Showing posts with label Oso Landslide. Show all posts
Showing posts with label Oso Landslide. Show all posts

Sunday, March 30, 2014

Finding New Hoodoos On The Tandy Hills While Hearing From Betty Jo Bouvier About The Oso Landslide

I think other than on a Prairie Fest day today I saw more people on the Tandy Hills than I ever recollect seeing before.

Among those people was a pair of twin young ladies lamenting that they wish they'd arrived earlier, due to thinking it was too HOT at that point in time. I told them I was not HOT and suggested that they might be cooler if they copied me and also went topless. They said they would consider my suggestion.

Barely 70 degrees is not too HOT at this location on the planet.

A pair of guys said they were feeling sort of lost. I told them not to worry, they'd find their way back to civilization.

And then there was the mom and dad and young daughter combo I came upon in the main Tandy Hills Hoodoo zone.

The mom and daughter of the trio was having fun constructing the new Hoodoo you see above in the foreground.

That is the latest iteration of the original Tandy Hills Hoodoo you see behind the new Hoodoo, at the end of the trail at the crest of the hill.

Continuing on, on one of the trails which heads uphill from the Tandy Bamboo Tepee Grove, another new Hoodoo has sprouted. That would be the other new Hoodoo below.


I wonder how many Hoodoos now stand on the Tandy Hills? I suspect I have not discovered all of them.

Changing the subject from a potential rock slide to an actual rock slide.

I heard from Washingtonian Betty Jo Bouvier this morning. Betty Jo is one of the Wild Women Of Woolley, which indicates Betty Jo lives in the Skagit Valley in the town of Sedro Woolley. Sedro Woolley is close to the town I grew up in, Burlington, and close to the town I lived in before I moved to Texas, Mount Vernon, which also makes Sedro Woolley close to the Oso Landslide disaster.

Betty Jo mentioned the Oso Landslide disaster in a way both personal and interesting. I will copy, in part, what Betty Jo had to say.......

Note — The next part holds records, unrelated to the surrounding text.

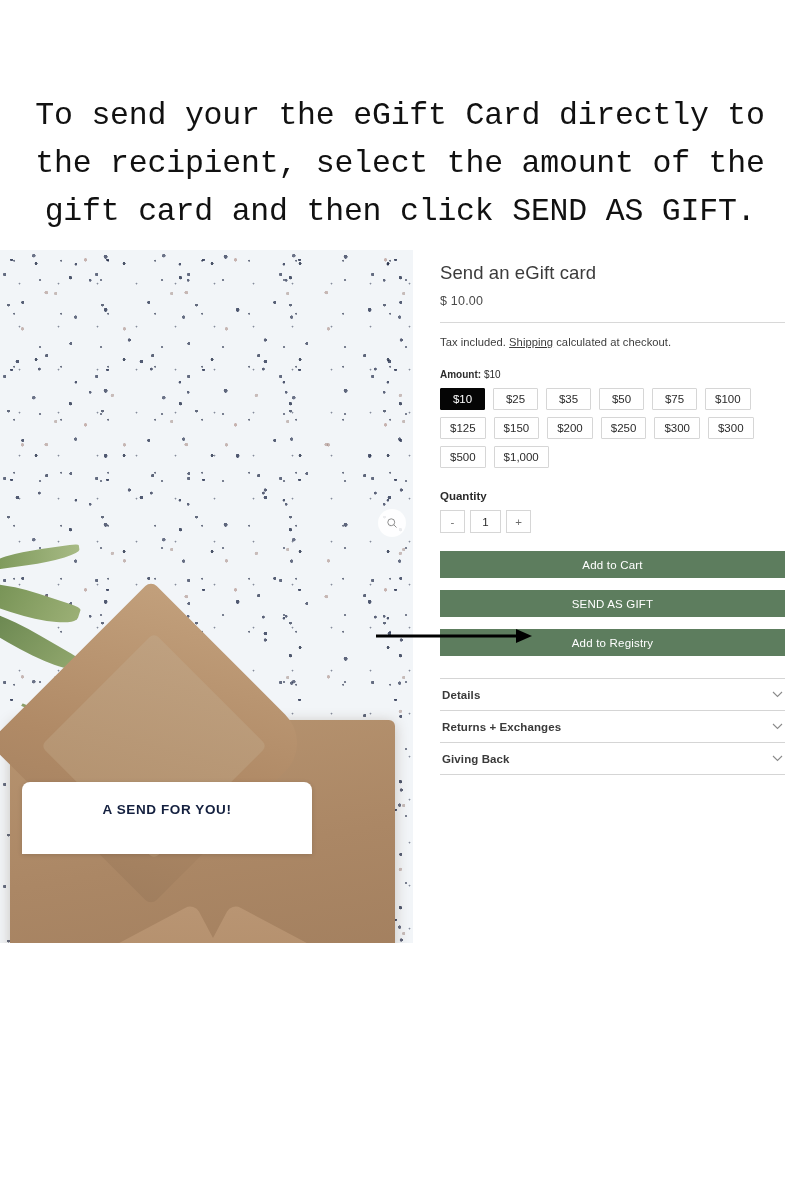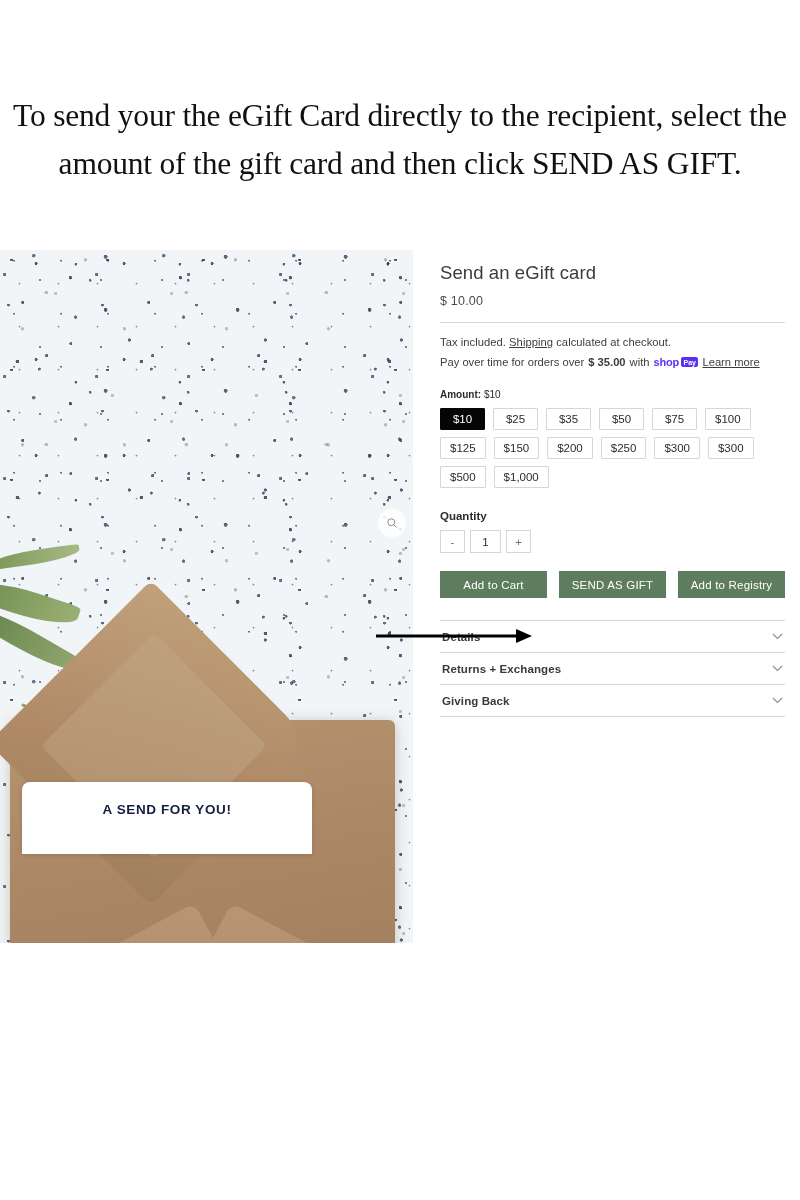--- a/index.html
+++ b/index.html
@@ -9,21 +9,21 @@
     font-family: "Liberation Sans", sans-serif;
     overflow: hidden;
   }
   #page { position: relative; width: 800px; height: 1200px; background:#fff; }
 
   
   .instruction {
     position: absolute;
     left: 0; top: 92px; width: 800px;
     text-align: center;
-    font-family: Liberation Serif, serif;
+    font-family: Liberation Mono, monospace;
     font-size: 31.5px;
     line-height: 48px;
     letter-spacing: -0.2px;
     color: #111111;
     padding: 0 6px;
     font-weight: 400;
   }
 
   
   .photo {
@@ -194,21 +194,21 @@
   .qty-label { margin-top:22px; font-size:11.5px; font-weight:700; color:#2b2b2b; }
   .qty-row { margin-top:8px; display:flex; gap:5px; }
   .qty-box {
     width:25px; height:23px; border:1px solid #d6d6d6; background:#fff;
     display:flex; align-items:center; justify-content:center;
     font-size:11.5px; color:#6d6d6d; cursor:pointer;
     font-family:"Liberation Sans", sans-serif;
   }
   .qty-box.val { width:31px; color:#2b2b2b; }
 
-  .cta { margin-top:18px; display:flex; flex-direction:row; gap:12px; }
+  .cta { margin-top:18px; display:flex; flex-direction:column; gap:12px; }
   .btn {
     height:27px; width:100%; background:#5d7d5e; color:#ffffff;
     border:none; font-size:11.5px; display:flex; align-items:center;
     justify-content:center; cursor:pointer; letter-spacing:.2px;
     font-family:"Liberation Sans", sans-serif;
   }
 
   .accordion { margin-top:22px; }
   .acc-row {
     display:flex; align-items:center; justify-content:space-between;
@@ -259,30 +259,20 @@
 
     <div class="p-title">Send an eGift card</div>
     <div class="p-price">$ 10.00</div>
 
     <div class="rule"></div>
 
     <div class="p-tax">
       <span>Tax included. </span><u>Shipping</u><span> calculated at checkout.</span>
     </div>
 
-    <div class="p-pay">
-      <span>Pay over time for orders over </span>
-        <b>$ 35.00</b>
-      <span>with</span>
-      <span class="shoppay">
-        <span class="sp-word">shop</span>
-        <span class="sp-box">Pay</span>
-      </span>
-      <span class="learn">Learn more</span>
-    </div>
 
     <div class="amount-label">
       <b>Amount:</b>
       <span>$10</span>
     </div>
 
     <div class="swatches">
       <div class="sw selected">$10</div>
       <div class="sw">$25</div>
       <div class="sw">$35</div>

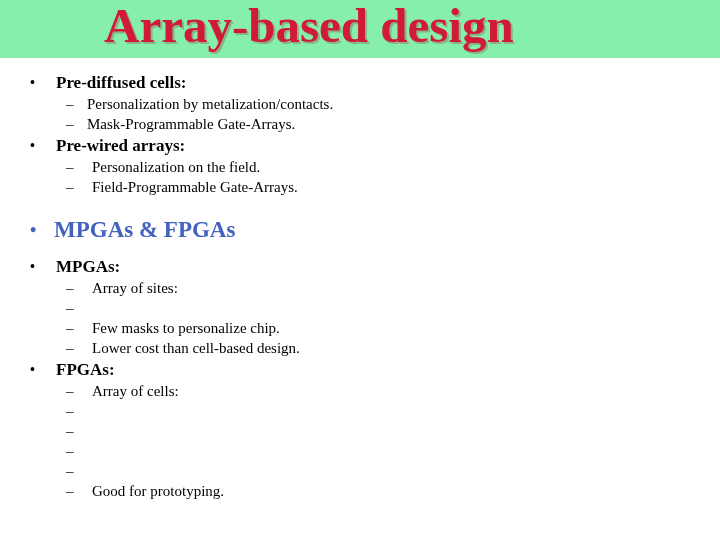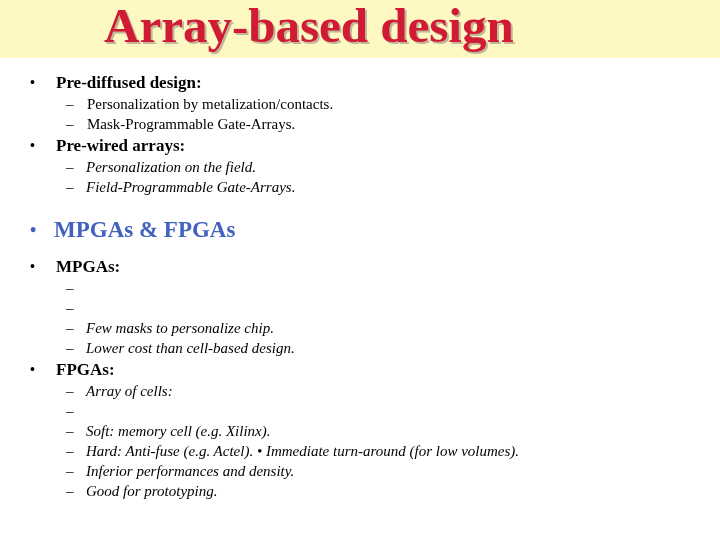--- a/index.html
+++ b/index.html
@@ -17,21 +17,21 @@
     position: relative;
   }
 
   
   .title-banner {
     position: absolute;
     left: 0;
     top: 0;
     width: 720px;
     height: 58px;
-    background: #fef9c3;
+    background: #86efac;
     overflow: hidden;
   }
   .slide-title {
     position: absolute;
     left: 104px;
     top: -3px;
     margin: 0;
     font-family: "Liberation Serif", "DejaVu Serif", serif;
     font-weight: bold;
     font-size: 49px;
@@ -117,42 +117,41 @@
     text-align: left;
   }
   .l2 > .txt {
     display: inline-block;
     margin-left: 21px;
     line-height: 20px;
     text-align: center;
   }
   
   .l2.wide > .txt {
-    margin-left: 20px;
-    font-style: italic;
+    margin-left: 26px;
   }
 
   .gap-sm { height: 9px; }
   .gap-md { height: 13px; }
   .gap-lg { height: 17px; }
 </style>
 </head>
 <body>
 
 <div class="title-banner">
   <h1 class="slide-title">Array-based design</h1>
 </div>
 
 <div class="content">
 
   <div class="gap-md"></div>
 
   <div class="line l1">
     <span class="marker">•</span>
-    <span class="txt">Pre-diffused design:</span>
+    <span class="txt">Pre-diffused cells:</span>
   </div>
   <div class="line l2">
     <span class="marker">–</span>
     <span class="txt">Personalization by metalization/contacts.</span>
   </div>
   <div class="line l2">
     <span class="marker">–</span>
     <span class="txt">Mask-Programmable Gate-Arrays.</span>
   </div>
 
@@ -177,20 +176,21 @@
   </div>
 
   <div class="gap-sm"></div>
 
   <div class="line l1">
     <span class="marker">•</span>
     <span class="txt">MPGAs:</span>
   </div>
   <div class="line l2 wide">
     <span class="marker">–</span>
+    <span class="txt">Array of sites:</span>
   </div>
   <div class="line l2 wide">
     <span class="marker">–</span>
   </div>
   <div class="line l2 wide">
     <span class="marker">–</span>
     <span class="txt">Few masks to personalize chip.</span>
   </div>
   <div class="line l2 wide">
     <span class="marker">–</span>
@@ -203,28 +203,25 @@
   </div>
   <div class="line l2 wide">
     <span class="marker">–</span>
     <span class="txt">Array of cells:</span>
   </div>
   <div class="line l2 wide">
     <span class="marker">–</span>
   </div>
   <div class="line l2 wide">
     <span class="marker">–</span>
-    <span class="txt">Soft: memory cell (e.g. Xilinx).</span>
-  </div>
-  <div class="line l2 wide">
-    <span class="marker">–</span>
-    <span class="txt">Hard: Anti-fuse (e.g. Actel). • Immediate turn-around (for low volumes).</span>
-  </div>
-  <div class="line l2 wide">
-    <span class="marker">–</span>
-    <span class="txt">Inferior performances and density.</span>
+  </div>
+  <div class="line l2 wide">
+    <span class="marker">–</span>
+  </div>
+  <div class="line l2 wide">
+    <span class="marker">–</span>
   </div>
   <div class="line l2 wide">
     <span class="marker">–</span>
     <span class="txt">Good for prototyping.</span>
   </div>
 
 </div>
 
 </body></html>

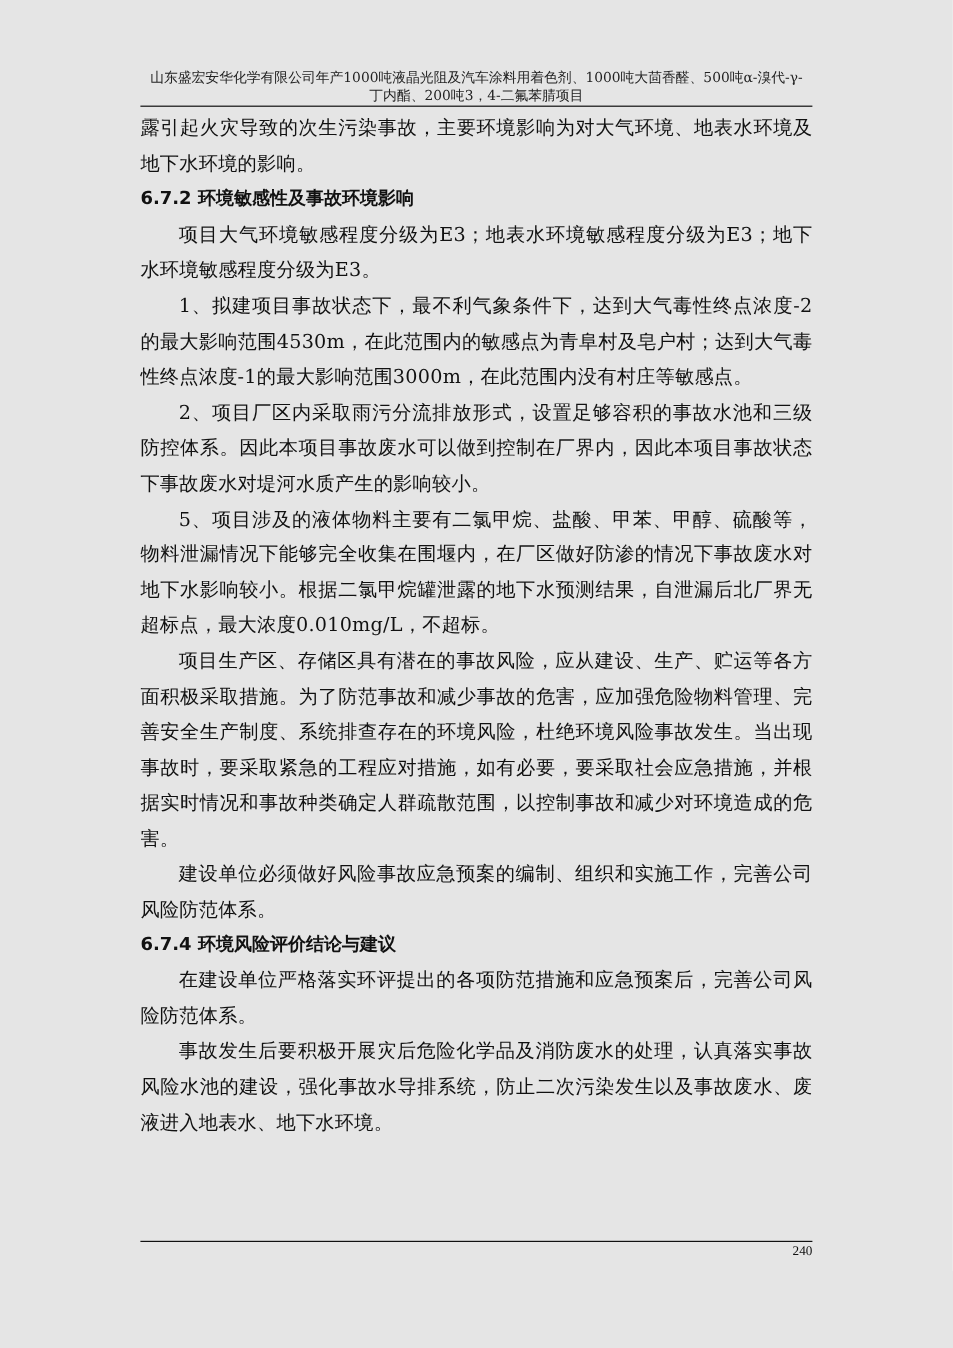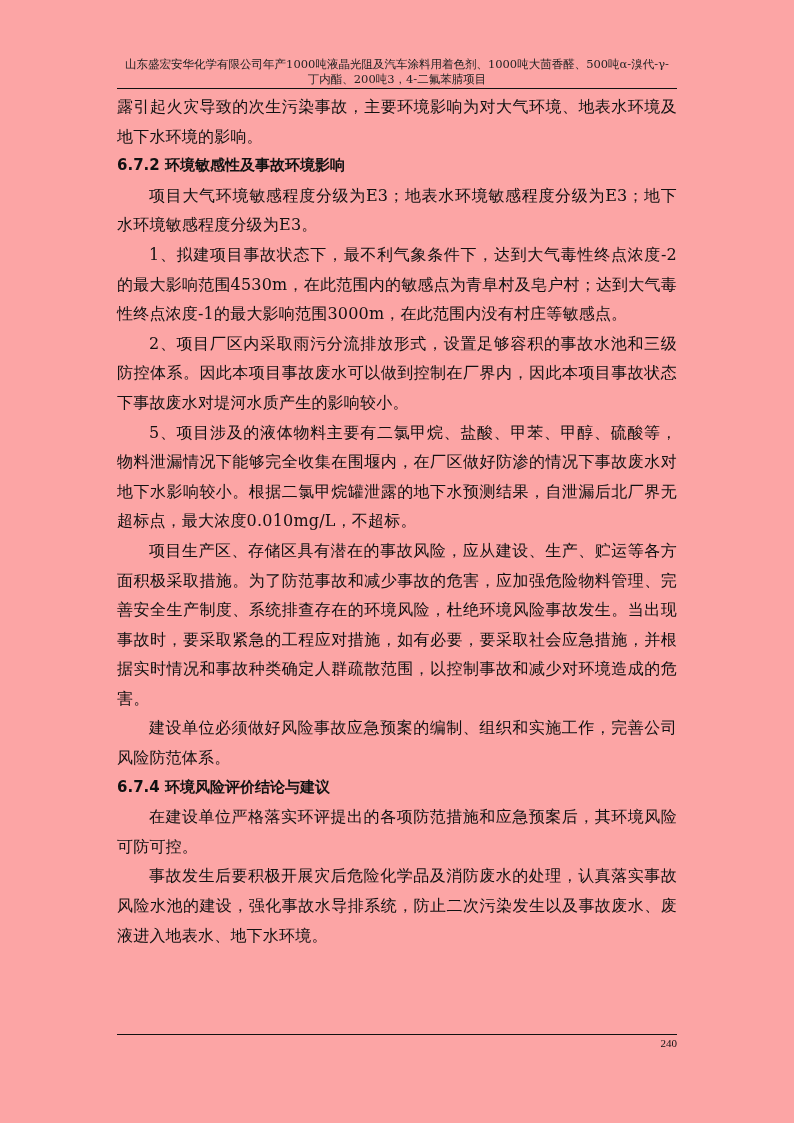--- a/index.html
+++ b/index.html
@@ -12,21 +12,21 @@
       height: 1123px;
       position: relative;
       overflow: hidden;
       font-family: "DejaVu Serif", "Liberation Serif", serif;
       color: #111111;
     }
     .page {
       position: absolute;
       left: 0; top: 0;
       width: 794px; height: 1123px;
-      background: #fca5a5;
+      background: #e5e5e5;
     }
     .running-header {
       position: absolute;
       left: 117px;
       width: 560px;
       top: 57px;
       text-align: center;
       font-size: 11.5px;
       line-height: 15px;
       color: #222;
@@ -99,20 +99,20 @@
     <h3 class="heading">6.7.2 环境敏感性及事故环境影响</h3>
     <p class="para indent">项目大气环境敏感程度分级为E3；地表水环境敏感程度分级为E3；地下水环境敏感程度分级为E3。</p>
     <p class="para indent">1、拟建项目事故状态下，最不利气象条件下，达到大气毒性终点浓度-2的最大影响范围4530m，在此范围内的敏感点为青阜村及皂户村；达到大气毒性终点浓度-1的最大影响范围3000m，在此范围内没有村庄等敏感点。</p>
     <p class="para indent">2、项目厂区内采取雨污分流排放形式，设置足够容积的事故水池和三级防控体系。因此本项目事故废水可以做到控制在厂界内，因此本项目事故状态下事故废水对堤河水质产生的影响较小。</p>
     <p class="para indent">5、项目涉及的液体物料主要有二氯甲烷、盐酸、甲苯、甲醇、硫酸等，物料泄漏情况下能够完全收集在围堰内，在厂区做好防渗的情况下事故废水对地下水影响较小。根据二氯甲烷罐泄露的地下水预测结果，自泄漏后北厂界无超标点，最大浓度0.010mg/L，不超标。</p>
 
     <p class="para indent">项目生产区、存储区具有潜在的事故风险，应从建设、生产、贮运等各方面积极采取措施。为了防范事故和减少事故的危害，应加强危险物料管理、完善安全生产制度、系统排查存在的环境风险，杜绝环境风险事故发生。当出现事故时，要采取紧急的工程应对措施，如有必要，要采取社会应急措施，并根据实时情况和事故种类确定人群疏散范围，以控制事故和减少对环境造成的危害。</p>
     <p class="para indent">建设单位必须做好风险事故应急预案的编制、组织和实施工作，完善公司风险防范体系。</p>
 
     <h3 class="heading">6.7.4 环境风险评价结论与建议</h3>
-    <p class="para indent">在建设单位严格落实环评提出的各项防范措施和应急预案后，其环境风险可防可控。</p>
+    <p class="para indent">在建设单位严格落实环评提出的各项防范措施和应急预案后，完善公司风险防范体系。</p>
     <p class="para indent">事故发生后要积极开展灾后危险化学品及消防废水的处理，认真落实事故风险水池的建设，强化事故水导排系统，防止二次污染发生以及事故废水、废液进入地表水、地下水环境。</p>
   </div>
 
   <div class="footer-rule"></div>
   <div class="page-number">240</div>
 
 </div>
 
 </body></html>

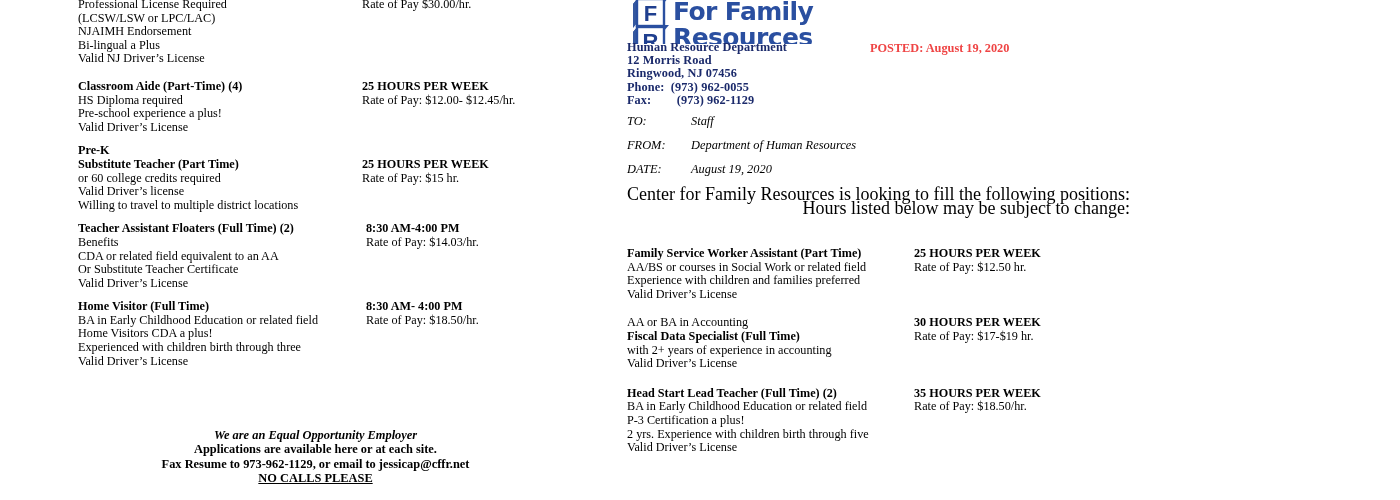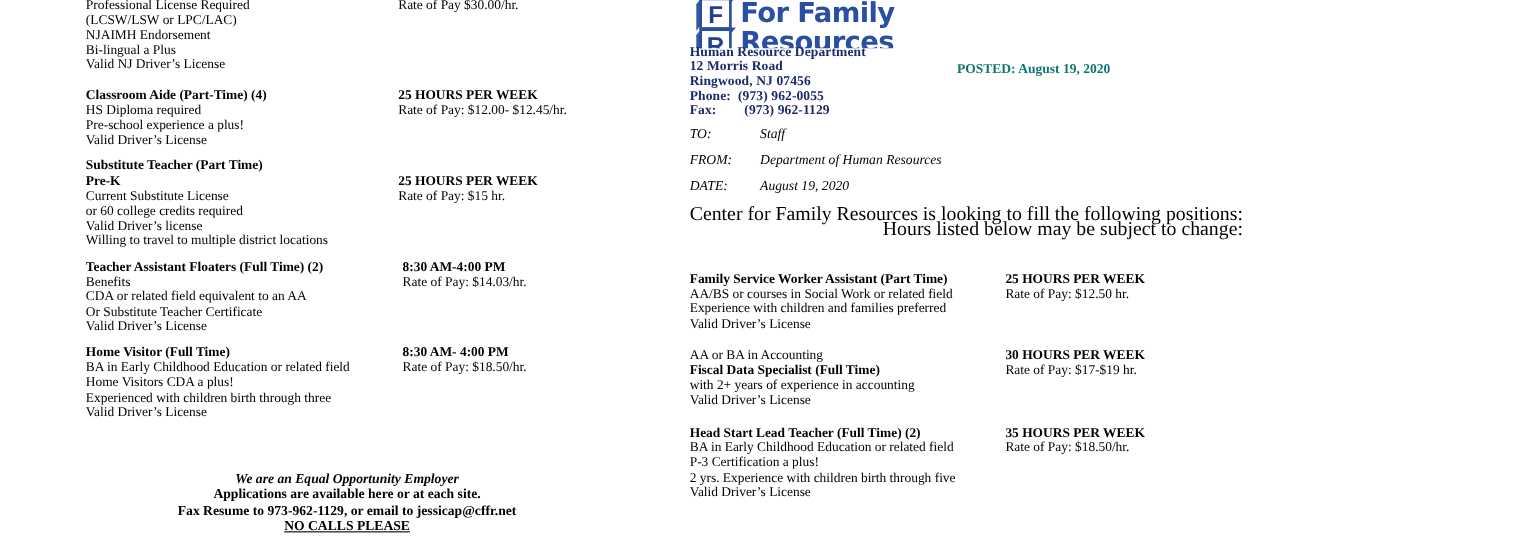--- a/index.html
+++ b/index.html
@@ -92,24 +92,24 @@
     font-size: 12.3px;
     line-height: 13.2px;
     font-weight: bold;
     color: #1b2a6b;
     letter-spacing: 0.1px;
   }
   .org-head .ln { white-space: pre; }
   .posted {
     position: absolute;
     left: 245px;
-    top: 55px;
+    top: 41px;
     font-size: 12.3px;
     font-weight: bold;
-    color: #0f766e;
+    color: #ef4444;
   }
 
   
   .memo {
     position: absolute;
     left: 2px;
     top: 114px;
     font-size: 12.4px;
   }
   .memo-row {
@@ -168,23 +168,22 @@
         <span class="ln">Valid Driver’s License</span>
       </div>
       <div class="job-pay">
         <span class="ln b">25 HOURS PER WEEK</span>
         <span class="ln">Rate of Pay: $12.00- $12.45/hr.</span>
       </div>
     </div>
 
     <div class="job-block" style="margin-bottom:10px;">
       <div class="job-req">
+        <span class="ln b">Pre-K</span>
         <span class="ln b">Substitute Teacher (Part Time)</span>
-        <span class="ln b">Pre-K</span>
-        <span class="ln">Current Substitute License</span>
         <span class="ln">or 60 college credits required</span>
         <span class="ln">Valid Driver’s license</span>
         <span class="ln">Willing to travel to multiple district locations</span>
       </div>
       <div class="job-pay" style="top:13.6px;">
         <span class="ln b">25 HOURS PER WEEK</span>
         <span class="ln">Rate of Pay: $15 hr.</span>
       </div>
     </div>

"I am sure you read about the huge slide in Oso. That is beyond horrible. Did you happen to read about the little girl spear heading a cause to support the families and workers??? She is my former neighbor, a 10 year old girl. The whole family is behind the cause. They have 5 kids and home school. They were all down at Walmart yesterday collecting donations and $$. I brought them all hot cocoa. When I went to buy it at Starbucks, the lady started to ring it up (over $30) and then she said,..."it is on me."  How nice!!! (that is after she knew I was taking it to the people at Walmart)..."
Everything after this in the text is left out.